We have issues like !3780 (merged)#note_2865068440 where we are having trouble tracking down the source of exceptions in our logs. We call this log_exception method all over the codebase which makes it difficult to track down where an exception was caught and is being logged from.

This MR adds stack_info=True as documented in https://docs.python.org/3/library/logging.html which includes the stack trace of the caller of this log method and not simply the stack trace of the exception itself.

This will hopefully help us narrow down issues.

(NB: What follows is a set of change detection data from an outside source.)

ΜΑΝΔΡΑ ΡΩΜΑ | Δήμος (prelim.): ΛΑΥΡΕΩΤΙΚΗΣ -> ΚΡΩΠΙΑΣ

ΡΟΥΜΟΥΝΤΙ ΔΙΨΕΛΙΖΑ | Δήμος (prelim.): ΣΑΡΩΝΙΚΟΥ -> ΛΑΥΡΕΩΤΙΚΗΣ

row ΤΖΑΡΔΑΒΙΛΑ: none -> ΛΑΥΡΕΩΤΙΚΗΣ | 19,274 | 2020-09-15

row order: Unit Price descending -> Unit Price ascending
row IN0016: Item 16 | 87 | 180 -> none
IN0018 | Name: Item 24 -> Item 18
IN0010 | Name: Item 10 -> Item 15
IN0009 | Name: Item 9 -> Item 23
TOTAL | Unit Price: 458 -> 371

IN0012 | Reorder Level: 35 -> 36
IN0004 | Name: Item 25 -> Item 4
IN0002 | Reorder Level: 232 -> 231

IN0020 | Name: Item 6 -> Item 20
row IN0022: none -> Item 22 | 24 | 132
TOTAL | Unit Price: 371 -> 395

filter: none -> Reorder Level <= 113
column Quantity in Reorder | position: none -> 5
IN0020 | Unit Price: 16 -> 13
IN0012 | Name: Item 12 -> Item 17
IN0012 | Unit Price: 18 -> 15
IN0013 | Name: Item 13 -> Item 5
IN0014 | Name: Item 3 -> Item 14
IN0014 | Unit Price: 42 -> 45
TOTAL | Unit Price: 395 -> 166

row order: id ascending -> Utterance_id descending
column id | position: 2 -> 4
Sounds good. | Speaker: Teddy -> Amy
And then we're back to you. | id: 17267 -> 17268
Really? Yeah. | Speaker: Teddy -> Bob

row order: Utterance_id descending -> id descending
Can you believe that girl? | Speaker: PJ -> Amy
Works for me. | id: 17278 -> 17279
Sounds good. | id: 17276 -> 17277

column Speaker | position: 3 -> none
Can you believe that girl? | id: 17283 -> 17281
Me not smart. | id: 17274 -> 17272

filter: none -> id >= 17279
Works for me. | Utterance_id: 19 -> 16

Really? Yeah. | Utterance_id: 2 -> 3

How to set up and validate locally

  1. Trigger a codepath that causes an exception. For example edit the code like:
    diff --git a/duo_workflow_service/checkpointer/notifier.py b/duo_workflow_service/checkpointer/notifier.py
    index cd5c795f..9fb9def7 100644
    --- a/duo_workflow_service/checkpointer/notifier.py
    +++ b/duo_workflow_service/checkpointer/notifier.py
    @@ -58,7 +58,7 @@ class UserInterface:
    
             action = contract_pb2.Action(
                 newCheckpoint=contract_pb2.NewCheckpoint(
    -                goal=self.goal,
    +                goal=self.goal + "a" * 5 * 1024 * 1024,
                     status=WORKFLOW_STATUS_TO_CHECKPOINT_STATUS[self.status],
                     checkpoint=dumps(
                         {
  2. Run a flow
  3. Examine the logs. You will see the 2 different fields output look like:
exception
Traceback (most recent call last):
  File "/Users/dylangriffith/workspace/gdk/gitlab-ai-gateway/.venv/lib/python3.12/site-packages/langgraph/pregel/__init__.py", line 2655, in astream
    async for _ in runner.atick(
  File "/Users/dylangriffith/workspace/gdk/gitlab-ai-gateway/.venv/lib/python3.12/site-packages/langgraph/pregel/runner.py", line 367, in atick
    done, inflight = await asyncio.wait(
                     ^^^^^^^^^^^^^^^^^^^
  File "/Users/dylangriffith/.local/share/mise/installs/python/3.12.12/lib/python3.12/asyncio/tasks.py", line 464, in wait
    return await _wait(fs, timeout, return_when, loop)
           ^^^^^^^^^^^^^^^^^^^^^^^^^^^^^^^^^^^^^^^^^^^
  File "/Users/dylangriffith/.local/share/mise/installs/python/3.12.12/lib/python3.12/asyncio/tasks.py", line 550, in _wait
    await waiter
asyncio.exceptions.CancelledError: Client-side streaming has been closed.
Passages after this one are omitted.